**Assigned task:** In the records below, find the line with "Чай с сахаром 1-3 | Жиры Показатель: 0,03" and repeat exactly every line from it through the line with "ИТОГО | Калорийность Расчёт: 164,2 -> 144,0". Pictures stay out.

**Information provided:**
··········

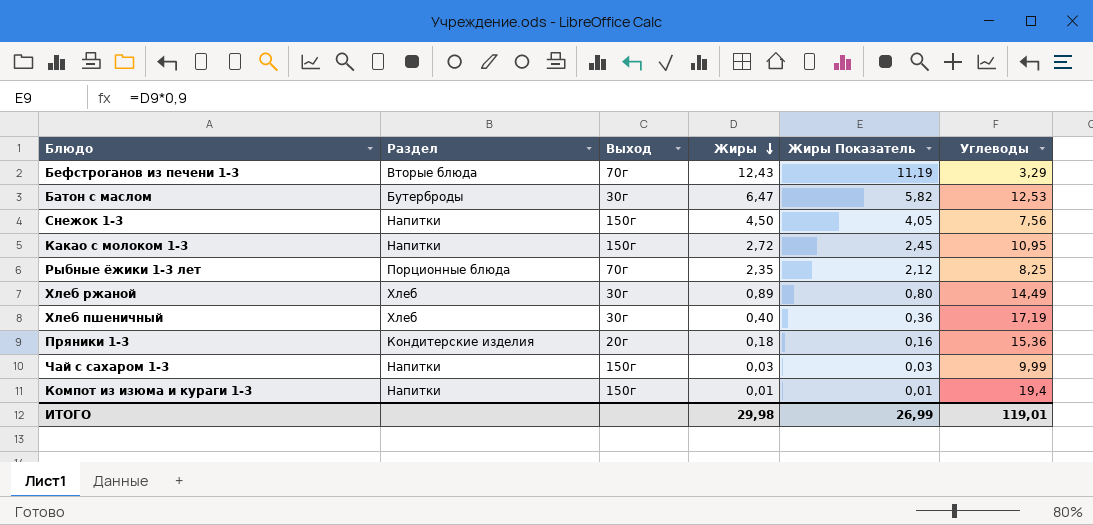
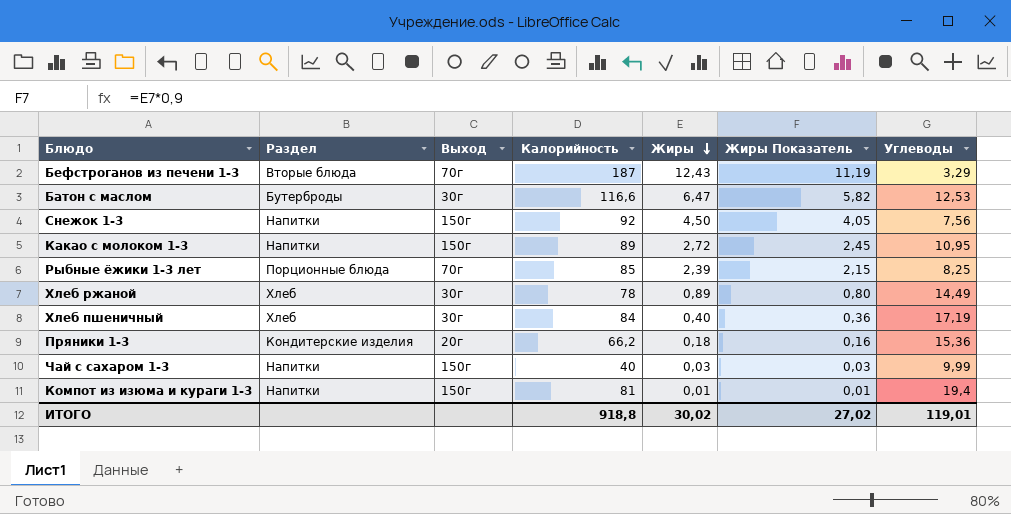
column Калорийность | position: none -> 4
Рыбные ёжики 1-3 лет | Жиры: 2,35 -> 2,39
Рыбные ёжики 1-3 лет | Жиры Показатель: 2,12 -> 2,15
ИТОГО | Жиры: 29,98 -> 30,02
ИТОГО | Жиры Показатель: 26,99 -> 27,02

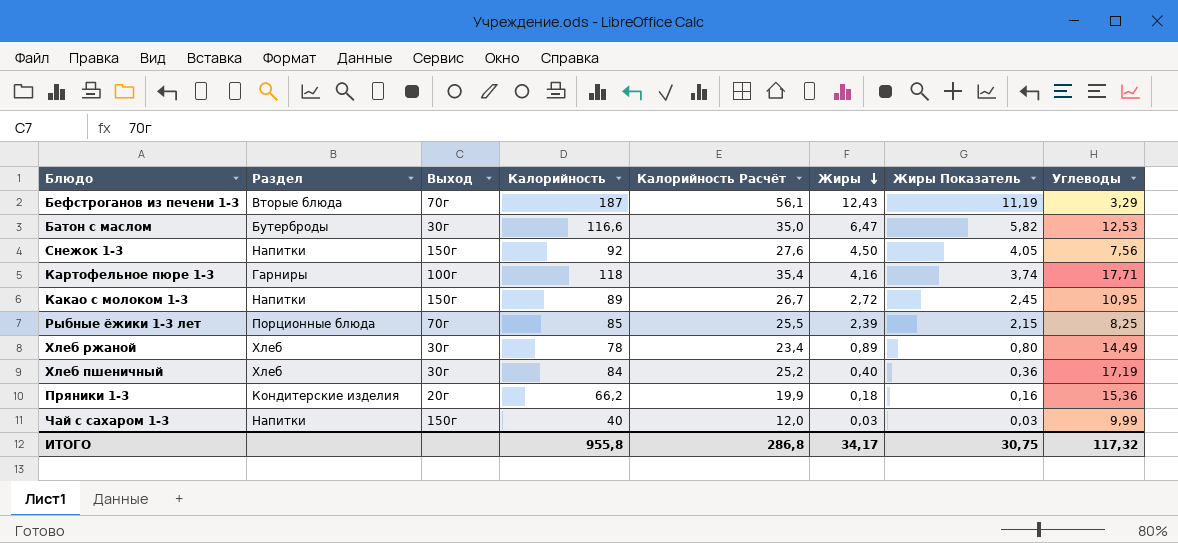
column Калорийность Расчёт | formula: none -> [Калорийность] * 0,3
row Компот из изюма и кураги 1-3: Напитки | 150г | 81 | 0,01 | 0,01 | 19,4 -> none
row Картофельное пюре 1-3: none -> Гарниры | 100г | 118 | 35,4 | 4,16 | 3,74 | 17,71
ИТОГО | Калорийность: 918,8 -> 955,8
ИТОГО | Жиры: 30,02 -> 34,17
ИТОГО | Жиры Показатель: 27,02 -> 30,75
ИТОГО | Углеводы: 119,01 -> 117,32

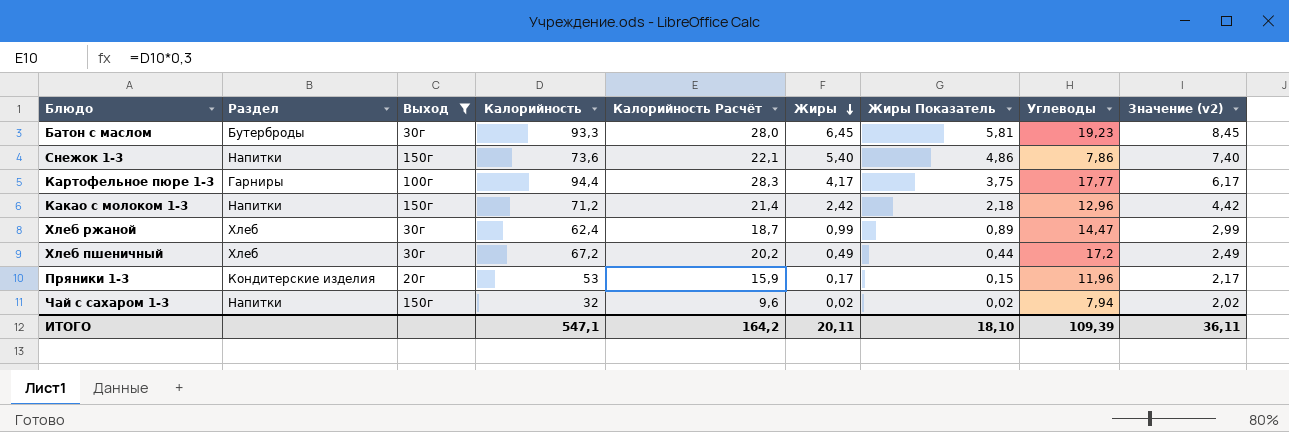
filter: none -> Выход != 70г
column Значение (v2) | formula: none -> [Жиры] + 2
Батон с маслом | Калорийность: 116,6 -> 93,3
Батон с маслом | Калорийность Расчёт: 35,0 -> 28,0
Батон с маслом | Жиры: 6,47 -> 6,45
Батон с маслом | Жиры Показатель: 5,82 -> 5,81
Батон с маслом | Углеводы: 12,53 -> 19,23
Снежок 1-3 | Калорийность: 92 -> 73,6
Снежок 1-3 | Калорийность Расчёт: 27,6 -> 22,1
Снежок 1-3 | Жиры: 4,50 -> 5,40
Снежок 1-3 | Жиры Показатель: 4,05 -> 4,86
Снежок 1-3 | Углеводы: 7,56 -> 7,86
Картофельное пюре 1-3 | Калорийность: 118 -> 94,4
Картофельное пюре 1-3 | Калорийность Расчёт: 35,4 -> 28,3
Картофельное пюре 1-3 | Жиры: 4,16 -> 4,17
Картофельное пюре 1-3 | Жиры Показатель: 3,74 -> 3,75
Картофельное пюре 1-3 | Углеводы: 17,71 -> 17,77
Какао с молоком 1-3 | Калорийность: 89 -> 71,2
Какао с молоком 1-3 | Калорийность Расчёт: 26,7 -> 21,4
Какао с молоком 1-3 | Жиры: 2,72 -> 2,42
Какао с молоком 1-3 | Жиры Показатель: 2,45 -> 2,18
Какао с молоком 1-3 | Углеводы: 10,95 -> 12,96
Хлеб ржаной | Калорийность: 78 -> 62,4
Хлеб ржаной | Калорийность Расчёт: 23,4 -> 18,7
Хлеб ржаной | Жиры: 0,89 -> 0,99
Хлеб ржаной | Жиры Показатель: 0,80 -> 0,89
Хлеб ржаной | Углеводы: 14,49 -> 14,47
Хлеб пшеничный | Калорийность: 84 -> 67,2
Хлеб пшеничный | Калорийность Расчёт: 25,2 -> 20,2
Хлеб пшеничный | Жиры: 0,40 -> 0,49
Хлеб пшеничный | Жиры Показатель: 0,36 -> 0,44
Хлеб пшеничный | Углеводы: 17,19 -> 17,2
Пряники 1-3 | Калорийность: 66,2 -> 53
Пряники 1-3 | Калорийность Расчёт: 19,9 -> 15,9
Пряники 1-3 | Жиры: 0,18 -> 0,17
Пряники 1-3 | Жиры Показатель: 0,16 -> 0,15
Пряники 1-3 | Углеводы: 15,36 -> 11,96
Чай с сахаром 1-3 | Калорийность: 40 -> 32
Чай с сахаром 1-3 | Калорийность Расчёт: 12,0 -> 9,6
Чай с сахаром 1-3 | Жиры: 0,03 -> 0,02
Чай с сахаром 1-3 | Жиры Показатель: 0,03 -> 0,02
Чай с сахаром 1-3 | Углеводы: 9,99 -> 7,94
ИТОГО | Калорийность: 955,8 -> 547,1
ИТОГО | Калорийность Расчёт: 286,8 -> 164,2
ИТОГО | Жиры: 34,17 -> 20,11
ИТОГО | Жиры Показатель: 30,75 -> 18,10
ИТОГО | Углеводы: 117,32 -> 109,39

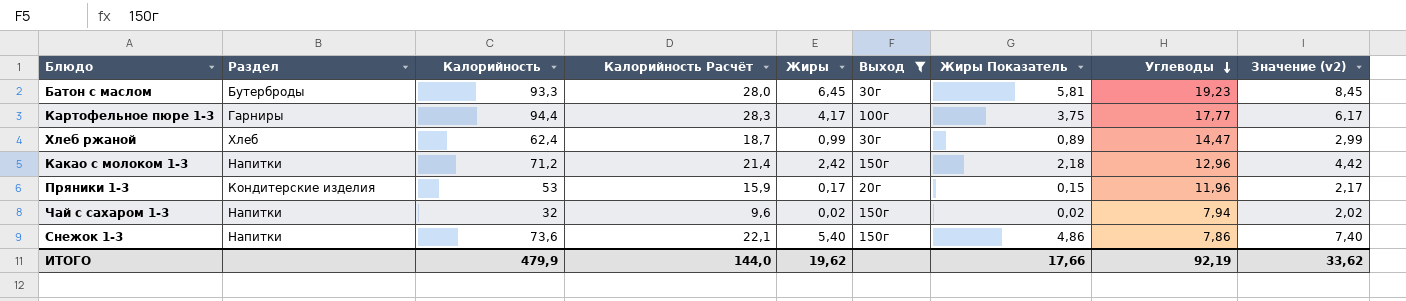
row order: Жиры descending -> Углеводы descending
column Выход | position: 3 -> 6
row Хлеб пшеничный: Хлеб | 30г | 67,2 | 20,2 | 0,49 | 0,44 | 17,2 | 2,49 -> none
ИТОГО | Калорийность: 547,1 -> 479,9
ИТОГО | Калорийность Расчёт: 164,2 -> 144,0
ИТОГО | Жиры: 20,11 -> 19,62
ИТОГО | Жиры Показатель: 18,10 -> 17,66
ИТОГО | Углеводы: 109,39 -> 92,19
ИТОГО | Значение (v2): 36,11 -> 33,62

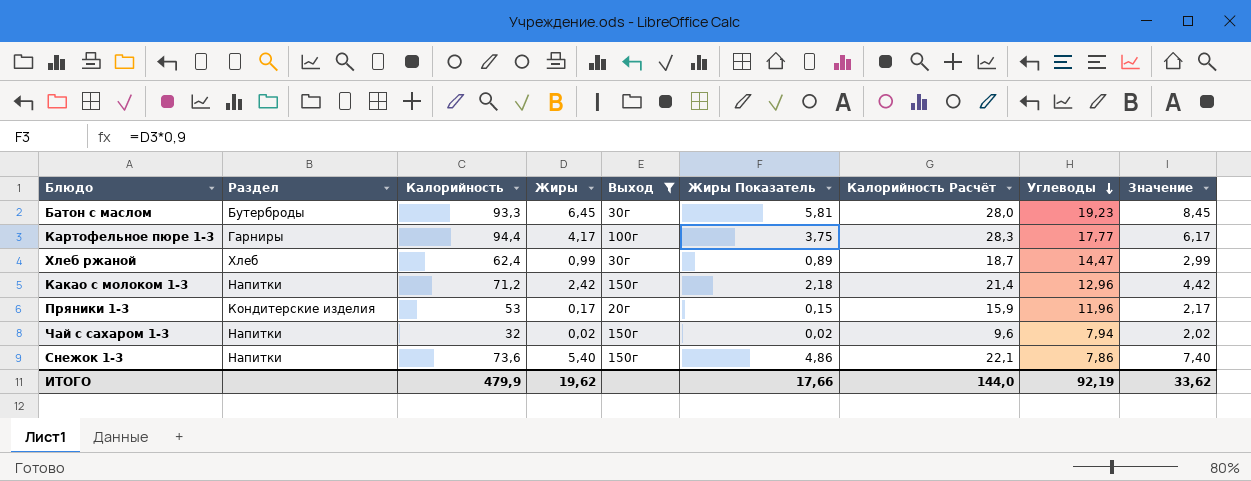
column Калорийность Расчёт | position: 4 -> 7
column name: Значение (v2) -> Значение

··········

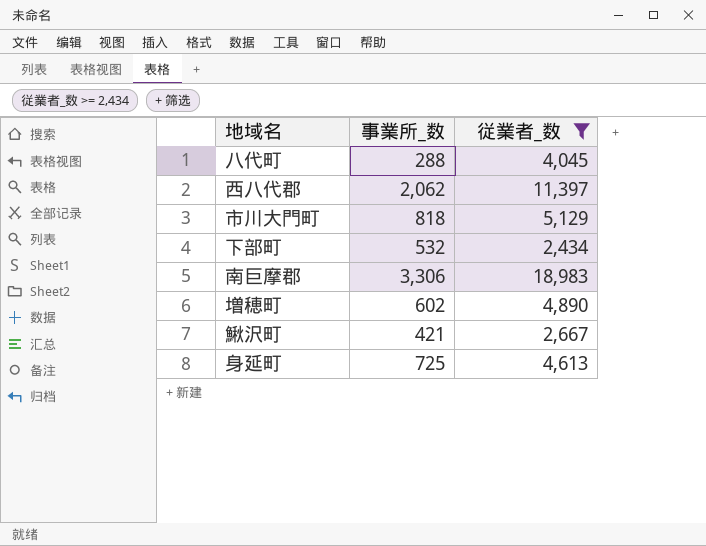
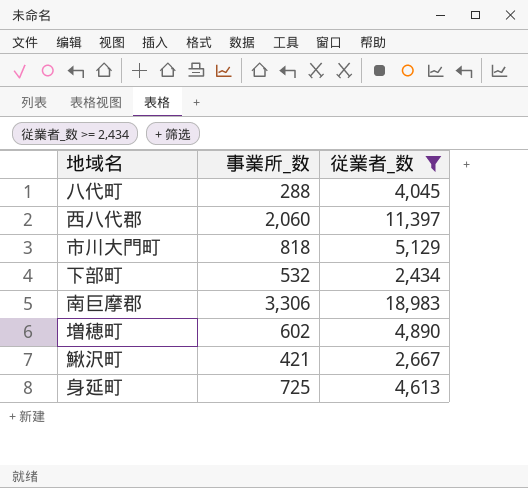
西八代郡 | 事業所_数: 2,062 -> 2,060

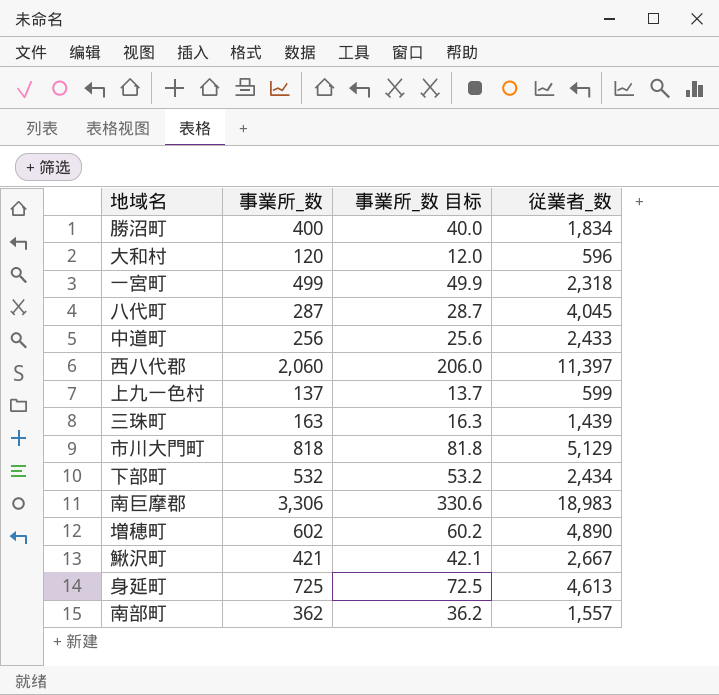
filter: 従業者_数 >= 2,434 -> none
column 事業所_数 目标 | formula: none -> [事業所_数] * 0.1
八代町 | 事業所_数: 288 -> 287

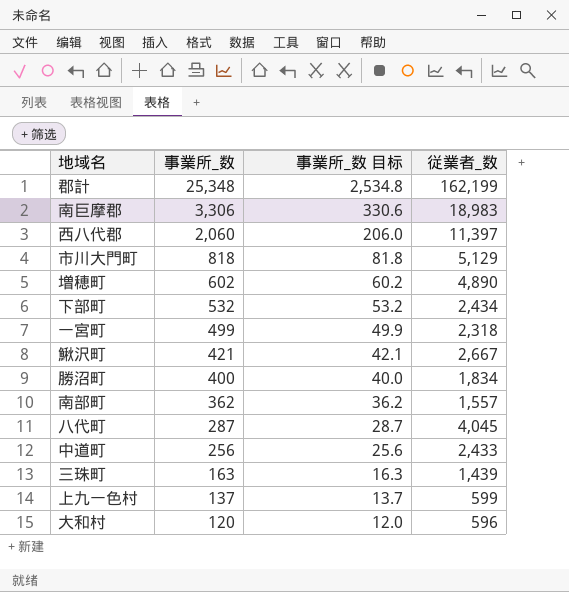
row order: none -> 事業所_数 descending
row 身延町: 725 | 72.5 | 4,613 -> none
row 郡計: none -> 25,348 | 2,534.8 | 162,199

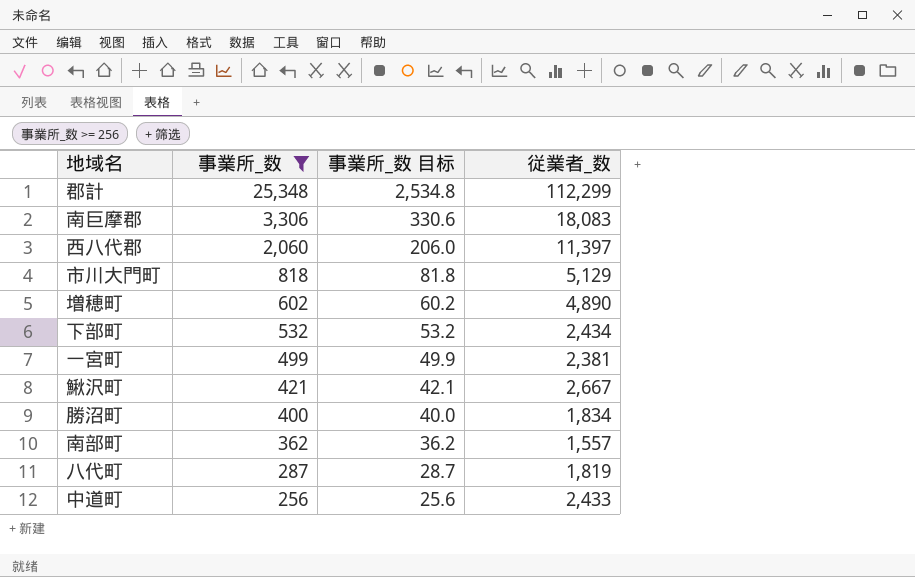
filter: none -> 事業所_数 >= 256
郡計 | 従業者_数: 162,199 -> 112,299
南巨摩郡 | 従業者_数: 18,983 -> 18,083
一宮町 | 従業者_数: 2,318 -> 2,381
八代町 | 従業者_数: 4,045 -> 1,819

··········

**Exercise solution:**
Чай с сахаром 1-3 | Жиры Показатель: 0,03 -> 0,02
Чай с сахаром 1-3 | Углеводы: 9,99 -> 7,94
ИТОГО | Калорийность: 955,8 -> 547,1
ИТОГО | Калорийность Расчёт: 286,8 -> 164,2
ИТОГО | Жиры: 34,17 -> 20,11
ИТОГО | Жиры Показатель: 30,75 -> 18,10
ИТОГО | Углеводы: 117,32 -> 109,39

row order: Жиры descending -> Углеводы descending
column Выход | position: 3 -> 6
row Хлеб пшеничный: Хлеб | 30г | 67,2 | 20,2 | 0,49 | 0,44 | 17,2 | 2,49 -> none
ИТОГО | Калорийность: 547,1 -> 479,9
ИТОГО | Калорийность Расчёт: 164,2 -> 144,0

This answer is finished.